= Prologus Galeatus =

Preface by Saint Jerome to his Vulgate translations of I and II Kings and I and II Samuel

Extract from the preface, with the passage which gave it its nickname underlined in red, in the Patrologia Latina, v. 28.

The Prologus Galaetus or Galeatum principium (lit. and traditionally translated as "helmeted prologue"; or sometimes translated as "helmeted preface") is a preface by Jerome, dated 391–392, to his translation of the Liber Regum (the book of Kings composed of four parts: the first and second books of Samuel and the first and second books of Kings).

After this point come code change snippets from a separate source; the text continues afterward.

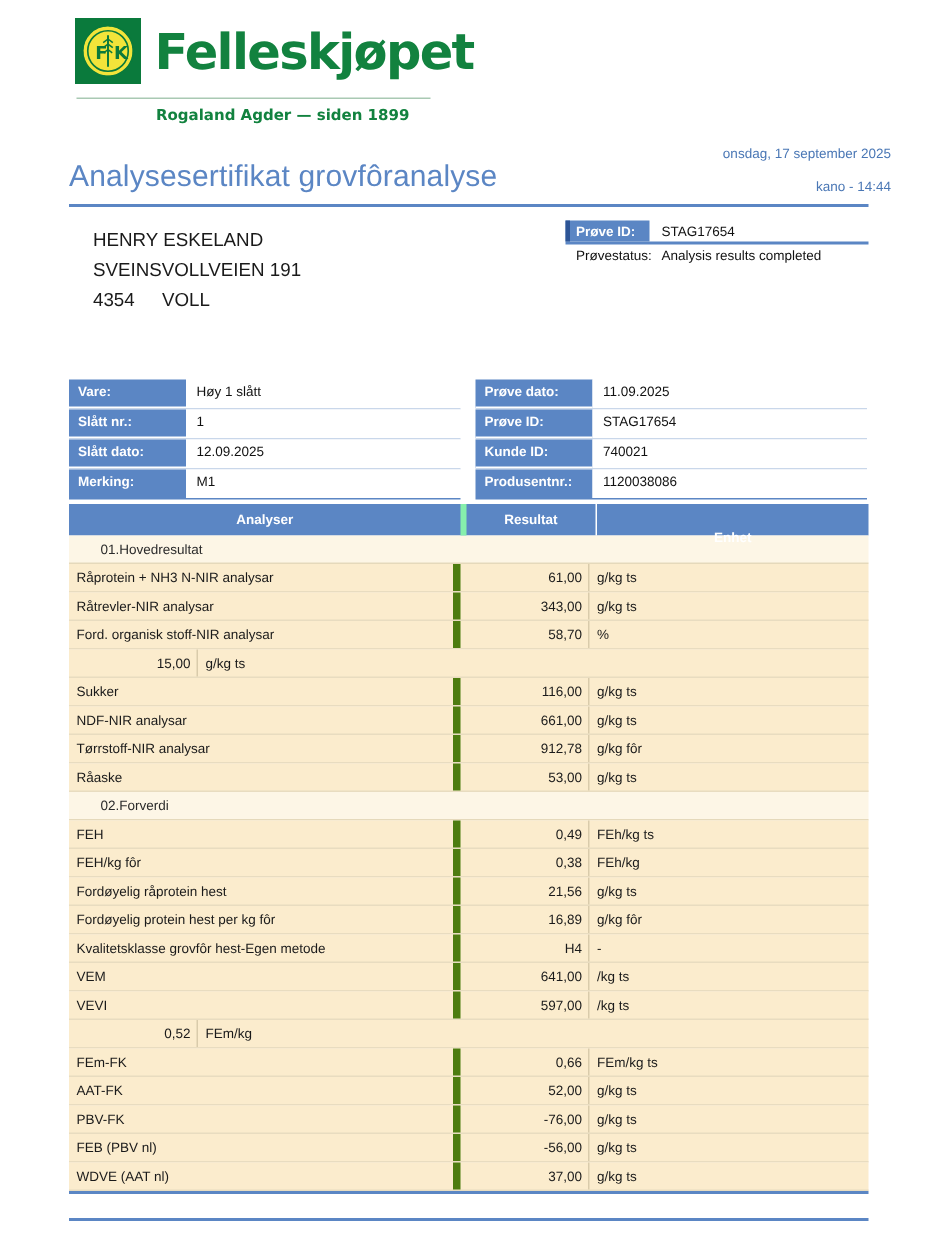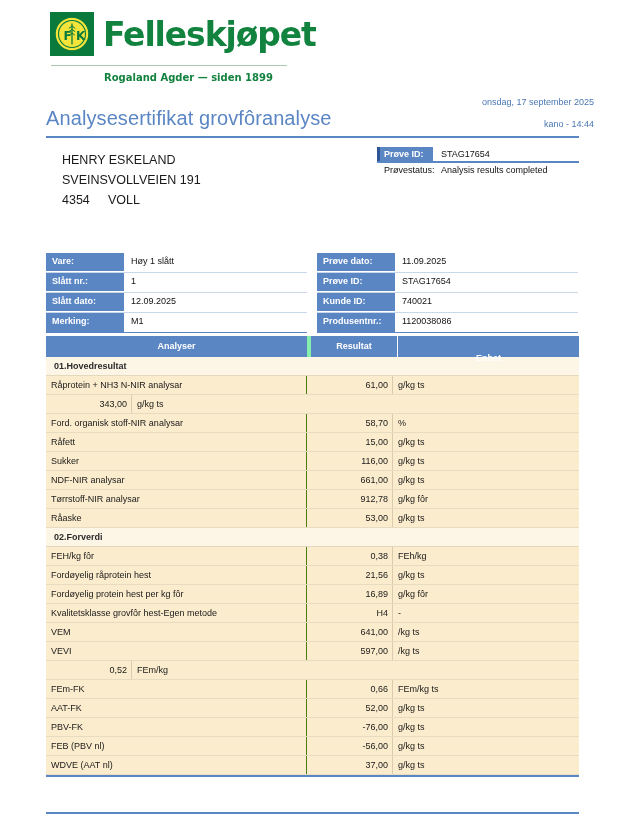--- a/index.html
+++ b/index.html
@@ -233,11 +233,11 @@
 
   .an-section {
     background: #fdf6e6;
-    font-weight: bold;
+    font-weight: normal;
     color: #2b2b2b;
     height: 19px;
     line-height: 19px;
-    padding-left: 8px;
+    padding-left: 21px;
     border-bottom: 1px solid #e5d9bb;
     box-sizing: border-box;
   }

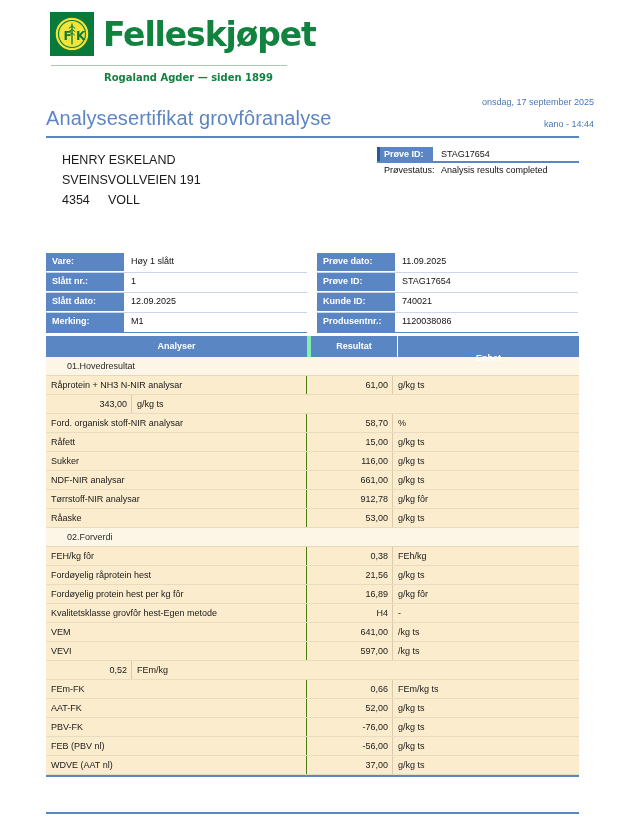--- a/index.html
+++ b/index.html
@@ -253,7 +253,7 @@
     flex: 0 0 261px;
     padding: 4px 0 0 5px;
     box-sizing: border-box;
-    border-right: 1px solid #4d7c0f;
+    border-right: 5px solid #4d7c0f;
     color: #1a1a1a;
   }
   .an-row .c-resultat {

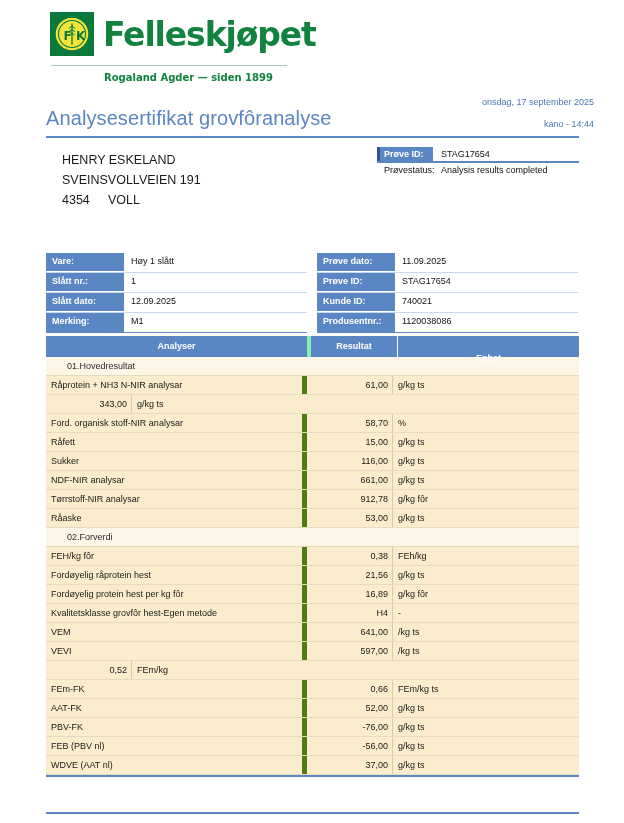--- a/index.html
+++ b/index.html
@@ -389,6 +389,7 @@
           <div class="c-enhet">g/kg ts</div>
         </div>
         <div class="an-row">
+          <div class="c-analyser">Råtrevler-NIR analysar</div>
           <div class="c-resultat">343,00</div>
           <div class="c-enhet">g/kg ts</div>
         </div>

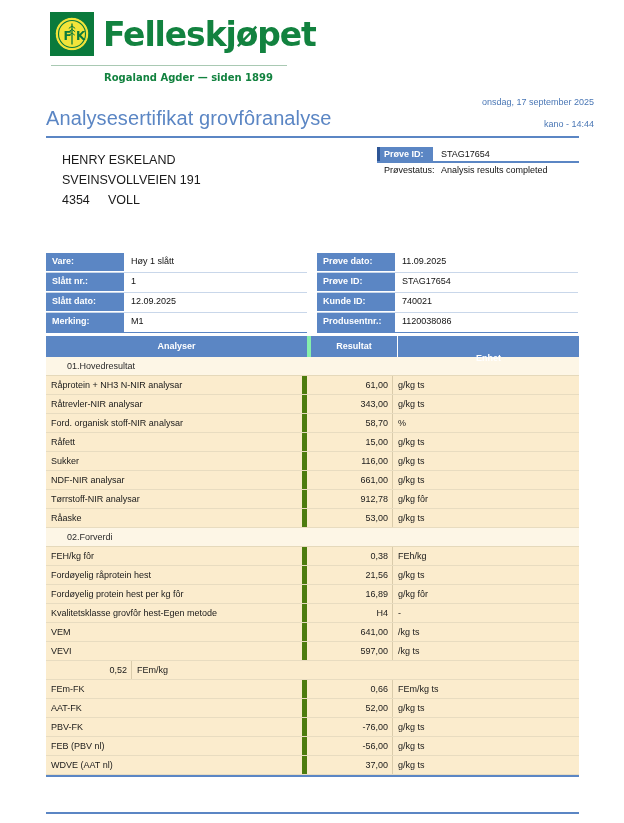--- a/index.html
+++ b/index.html
@@ -399,7 +399,6 @@
           <div class="c-enhet">%</div>
         </div>
         <div class="an-row">
-          <div class="c-analyser">Råfett</div>
           <div class="c-resultat">15,00</div>
           <div class="c-enhet">g/kg ts</div>
         </div>

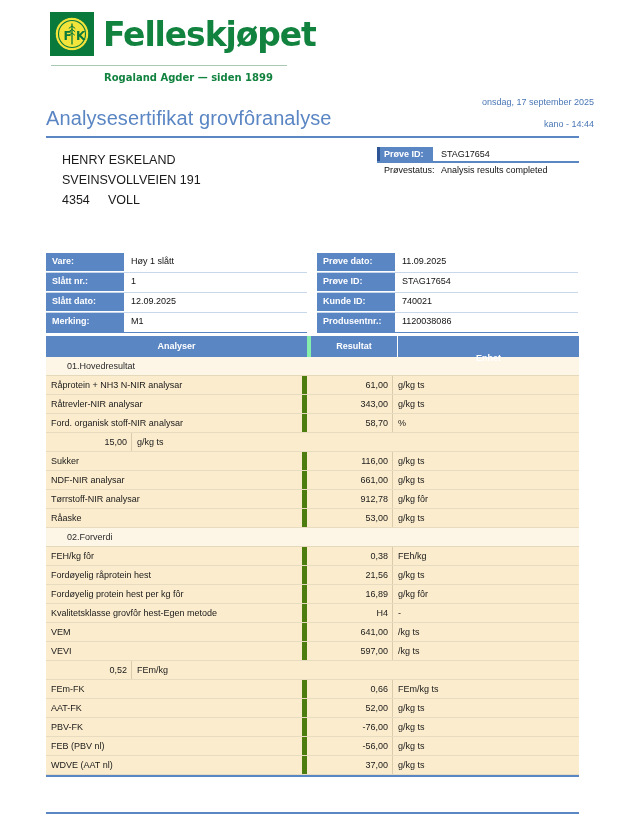--- a/index.html
+++ b/index.html
@@ -424,6 +424,11 @@
         </div>
         <div class="an-section">02.Forverdi</div>
         <div class="an-row">
+          <div class="c-analyser">FEH</div>
+          <div class="c-resultat">0,49</div>
+          <div class="c-enhet">FEh/kg ts</div>
+        </div>
+        <div class="an-row">
           <div class="c-analyser">FEH/kg fôr</div>
           <div class="c-resultat">0,38</div>
           <div class="c-enhet">FEh/kg</div>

In this text, Jerome affirms his opposition to the books of the Old Testament which are outside the Hebrew canon. Jerome writes: "This prologue to the Scriptures may be appropriate as a helmeted introduction [galeatum principium] to all the books which we turn from Hebrew into Latin, so we may be able to know whatever is outside of these is set aside among the apocrypha. Therefore, Wisdom, which is commonly ascribed to Solomon, and the book of Jesus son of Sirach, and Judith and Tobias, and The Shepherd are not in the canon. I have found the First Book of the Maccabees (is) Hebrew, the Second is Greek, which may also be proven by their styles."

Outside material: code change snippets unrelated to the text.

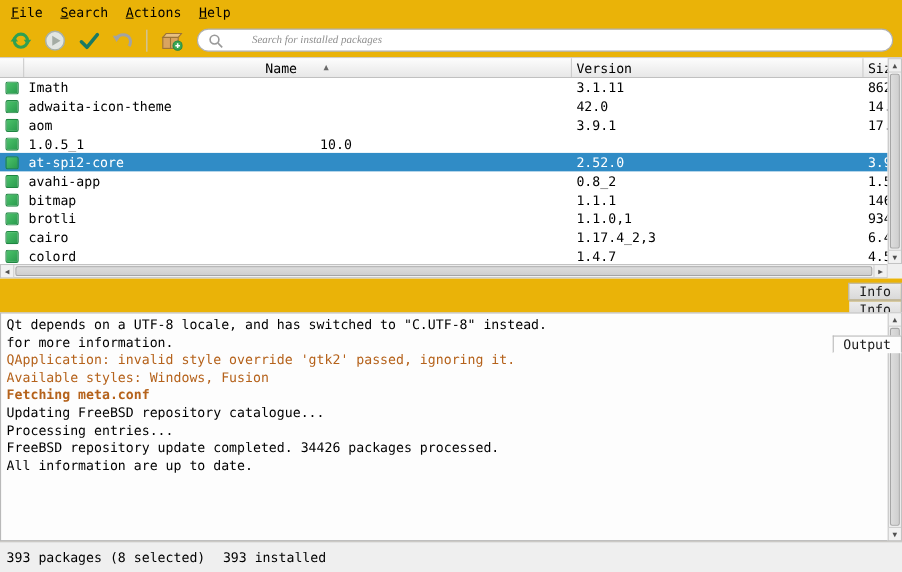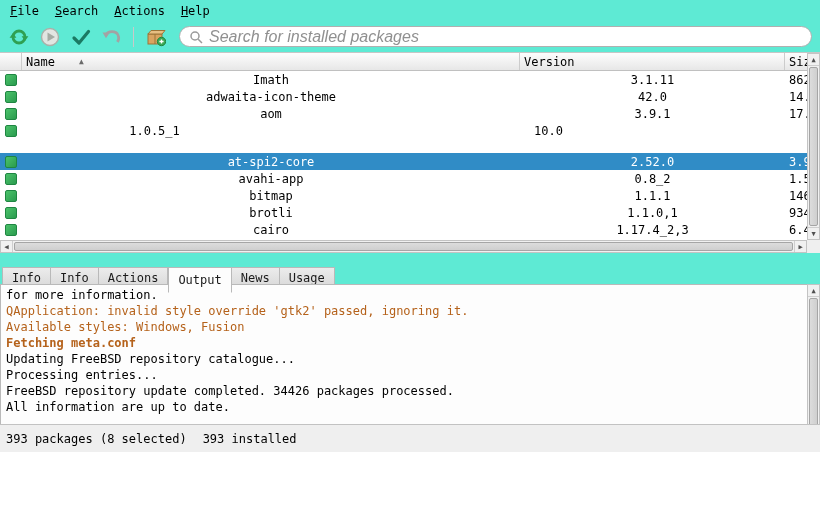--- a/index.html
+++ b/index.html
@@ -6,7 +6,7 @@
   html,body { background:#ffffff; }
   body { font-family:"DejaVu Sans Mono", monospace; font-size:12px; color:#000; }
 
-  .window { position:relative; width:820px; height:452px; background:#5eead4; overflow:hidden;padding-left:44px; }
+  .window { position:relative; width:820px; height:520px; background:#eab308; overflow:hidden;padding-left:44px; }
 
   
   .menubar { position:absolute; top:0; left:0; right:0; height:21px; display:flex; align-items:center; padding-left:2px; }

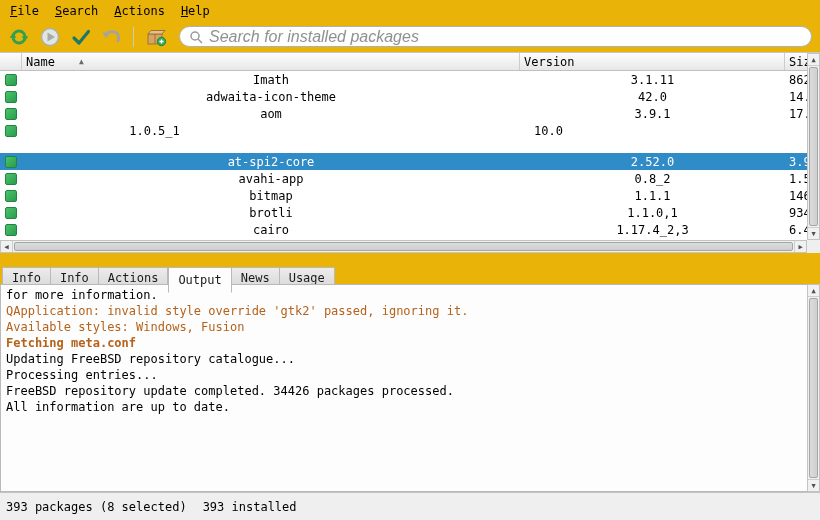--- a/index.html
+++ b/index.html
@@ -18,7 +18,7 @@
   .tbtn { width:28px; height:27px; border:none; background:transparent; display:flex; align-items:center; justify-content:center; padding:0; cursor:default; }
   .tsep { width:1px; height:20px; background:#c9c9c9; margin:0 4px; }
   .searchbox { flex:1; height:21px; margin-left:7px; margin-right:3px; background:#fff; border:1px solid #b0b0b0; border-radius:11px; display:flex; align-items:center; padding:0 9px; gap:6px; }
-  .searchbox input { border:none; outline:none; flex:1; font-family:Liberation Sans, sans-serif; font-size:16px; font-style:italic; color:#444; background:transparent; }
+  .searchbox input { border:none; outline:none; flex:1; font-family:Liberation Serif, serif; font-size:10px; font-style:italic; color:#444; background:transparent;margin-left:20px; }
   .searchbox input::placeholder { color:#909090; font-style:italic; }
 
   

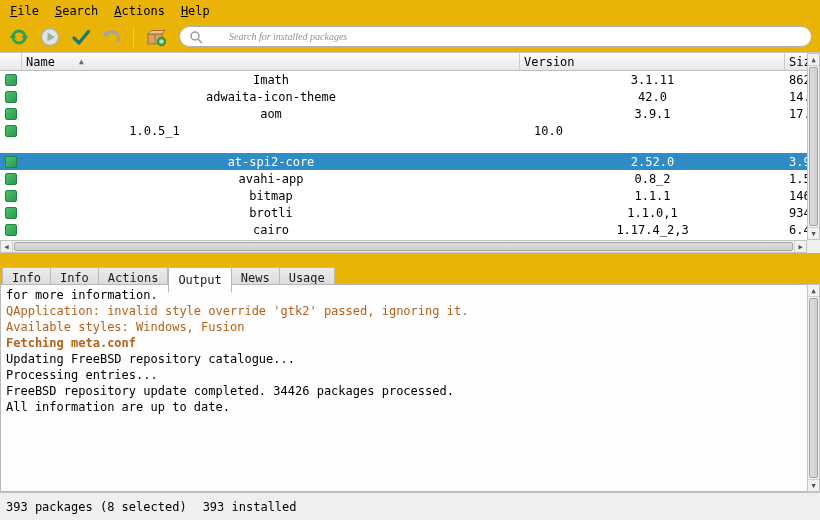--- a/index.html
+++ b/index.html
@@ -26,7 +26,7 @@
   .thead { position:absolute; top:0; left:0; right:13px; height:18px; display:flex; background:linear-gradient(#fdfdfd,#e7e7e7); border-bottom:1px solid #c0c0c0; }
   .th { border-right:1px solid #cccccc; padding:1px 4px; display:flex; align-items:center; overflow:hidden; white-space:nowrap; }
   .th.c-icon { width:22px; }
-  .th.c-name { width:498px; justify-content:flex-start;gap:24px; }
+  .th.c-name { width:498px; justify-content:center;gap:24px; }
   .th.c-ver  { width:265px; }
   .th.c-size { flex:1; border-right:none; }
   .sort-indicator { font-size:8px; color:#6a6a6a; margin-right:1px; }

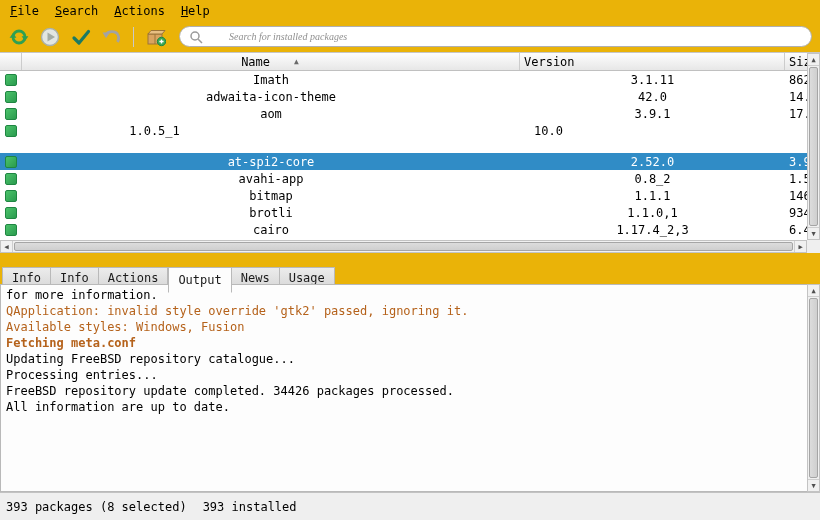--- a/index.html
+++ b/index.html
@@ -34,7 +34,7 @@
   .tbody { position:absolute; top:18px; left:0; right:13px; bottom:13px; overflow:hidden; }
   .trow { height:17px; display:flex; align-items:center; background:#fff; cursor:default; }
   .trow.selected { background:#308cc6; color:#fff;margin-top:14px; }
-  .cell { padding:0 4px; white-space:nowrap; overflow:hidden;text-align:center; }
+  .cell { padding:0 4px; white-space:nowrap; overflow:hidden; }
   .c2-icon { width:22px; display:flex; justify-content:center; padding:0; }
   .c2-name { width:498px; }
   .c2-ver  { width:265px; }

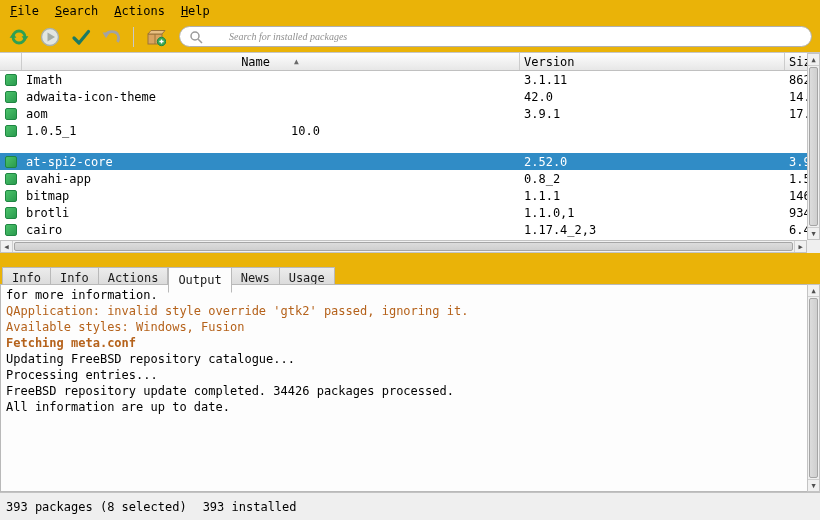--- a/index.html
+++ b/index.html
@@ -33,7 +33,7 @@
 
   .tbody { position:absolute; top:18px; left:0; right:13px; bottom:13px; overflow:hidden; }
   .trow { height:17px; display:flex; align-items:center; background:#fff; cursor:default; }
-  .trow.selected { background:#308cc6; color:#fff;margin-top:14px; }
+  .trow.selected { background:#308cc6; color:#fff; }
   .cell { padding:0 4px; white-space:nowrap; overflow:hidden; }
   .c2-icon { width:22px; display:flex; justify-content:center; padding:0; }
   .c2-name { width:498px; }

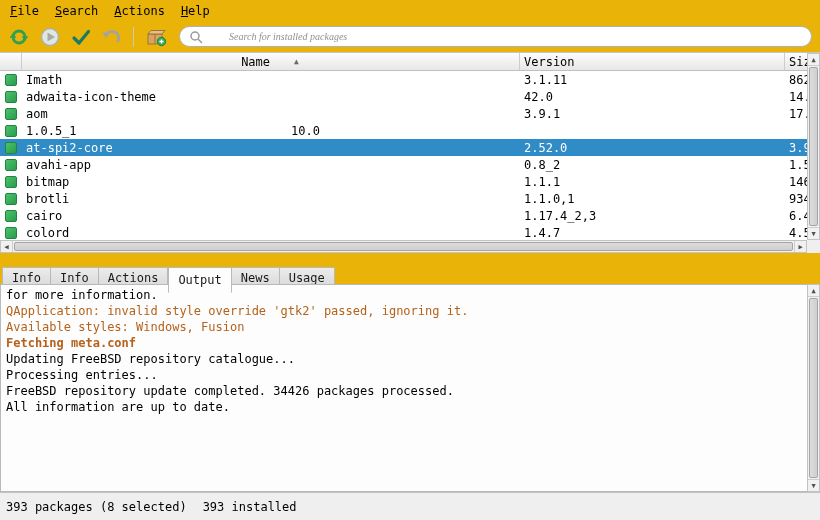--- a/index.html
+++ b/index.html
@@ -59,7 +59,7 @@
   .sb-corner { position:absolute; right:0; bottom:0; width:13px; height:13px; background:#efefef; }
 
   
-  .tabbar { position:absolute; top:267px; left:0; right:0; height:27px; display:flex; align-items:flex-start; padding-left:2px; }
+  .tabbar { position:absolute; top:257px; left:0; right:0; height:27px; display:flex; align-items:flex-end; padding-left:2px;flex-direction:column; }
   .tab { height:21px; padding:0 9px; display:flex; align-items:center; background:linear-gradient(#ececec,#d9d9d9);
          border:1px solid #b9b9b9; border-left:none; color:#1a1a1a; cursor:default; white-space:nowrap; }
   .tab:first-child { border-left:1px solid #b9b9b9; }

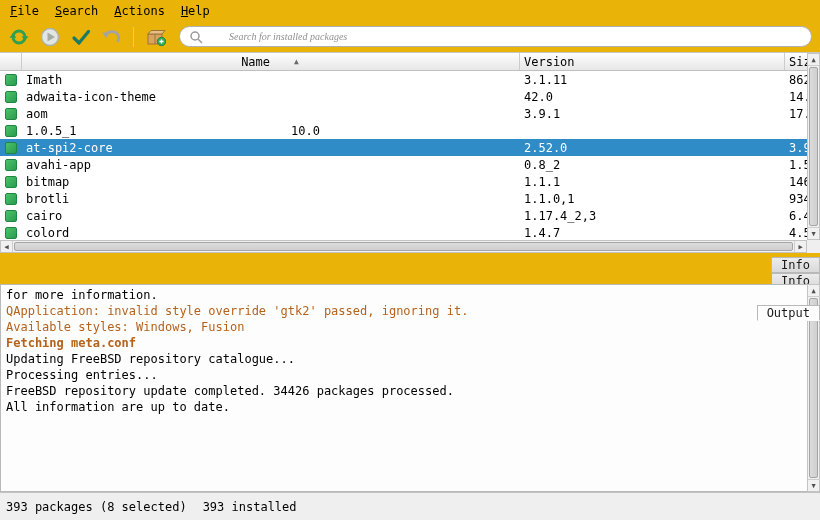--- a/index.html
+++ b/index.html
@@ -264,6 +264,7 @@
 
   <div class="output">
     <div class="olines" id="olines">
+        <div class="oline">Qt depends on a UTF-8 locale, and has switched to "C.UTF-8" instead.</div>
         <div class="oline">for more information.</div>
         <div class="oline warning">QApplication: invalid style override 'gtk2' passed, ignoring it.</div>
         <div class="oline warning">Available styles: Windows, Fusion</div>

== About the Hebrew canon ==

In this prologue Jerome mentioned the grouping, number, and order of the Hebrew Bible:
- Law consists five books: Genesis, Exodus, Leviticus, Numbers, Deuteronomy
- Prophets consists eight books: Joshua, Judges (includes Ruth), Samuel, Kings, Isaiah, Jeremiah (includes Lamentations), Ezekiel, Twelve Prophets
- Hagiographa consists nine books: Job, Psalms, Proverbs, Ecclesiastes, Song of Songs, Daniel, Chronicles, Ezra, Esther
When he counted, the books of Samuel and Kings were not divided in two. Ezra and Nehemiah were not separated either at the time. Also, he mentioned "some include Ruth and Lamentations amongst the Hagiographa."